Clic, clic, clic. De la calculadora están a punto de saltar los
números. Apenas queda ya rodillo en el
que escribir cuentas, pero aún no ha acabado. Se acerca la hora de cerrar el
asunto, de dejarlo hasta mañana y quiere darse prisa. Una pequeñaja le mira
sentada desde el otro lado del escritorio, sonriéndole, aguardando por lo que
tiene que suceder esta tarde de verano. Para que la espera sea menos espera, él
le ofrece un entretenimiento. Clic, clic, clic. Ella le imita en su trabajo.

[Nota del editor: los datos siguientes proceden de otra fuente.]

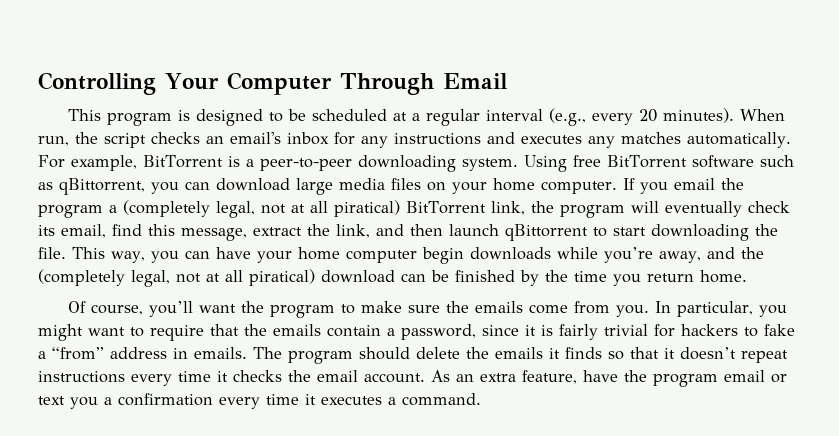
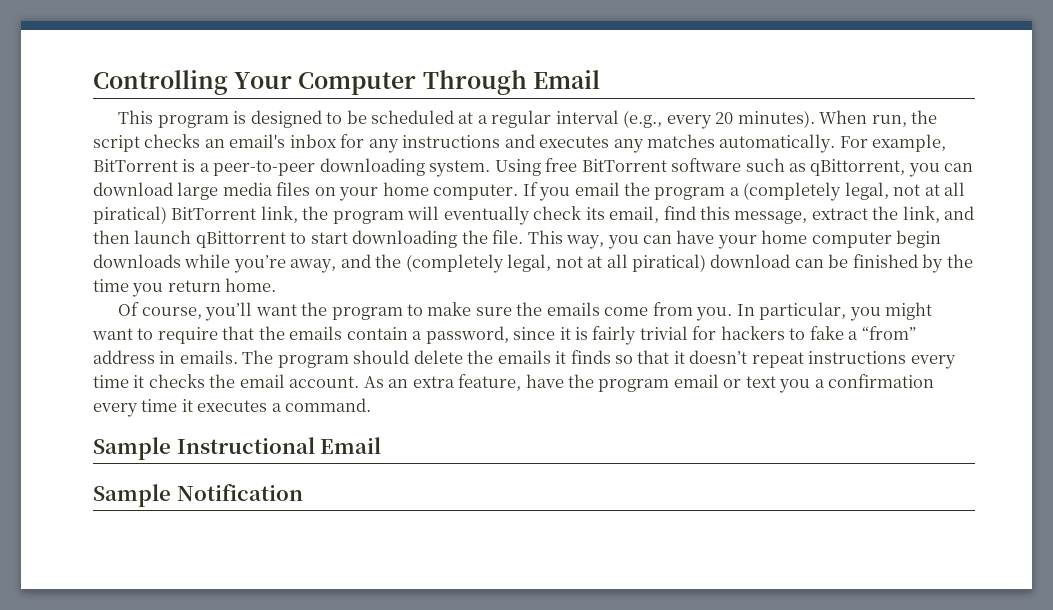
(481, 399) none -> [93,437,382,460] [93,484,303,507] // Sample Instructional Email // Sample Notification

Por fin, tres cuartos de hora más tarde
puede cerrar la última carpeta. Le da la mano a la niña y se van los dos
cogidos a la calle. Allí, ella se lanza hacia la bicicleta que hoy ya sólo
tiene dos ruedas.
—No me sueltes, ¿eh? —y comienza a pedalear mientras él agarra la bicicleta
por detrás.
—No te suelto —le contesta.
Ella, que oye desde lo lejos su
respuesta, se para en seco, dándose cuenta de que, si ya no está agarrándole,
se va a caer.
—¡Me has mentido! —dice con pequeño enfado, sin pensar lo que acaba de
suceder, y él sonríe porque su promesa se ha cumplido.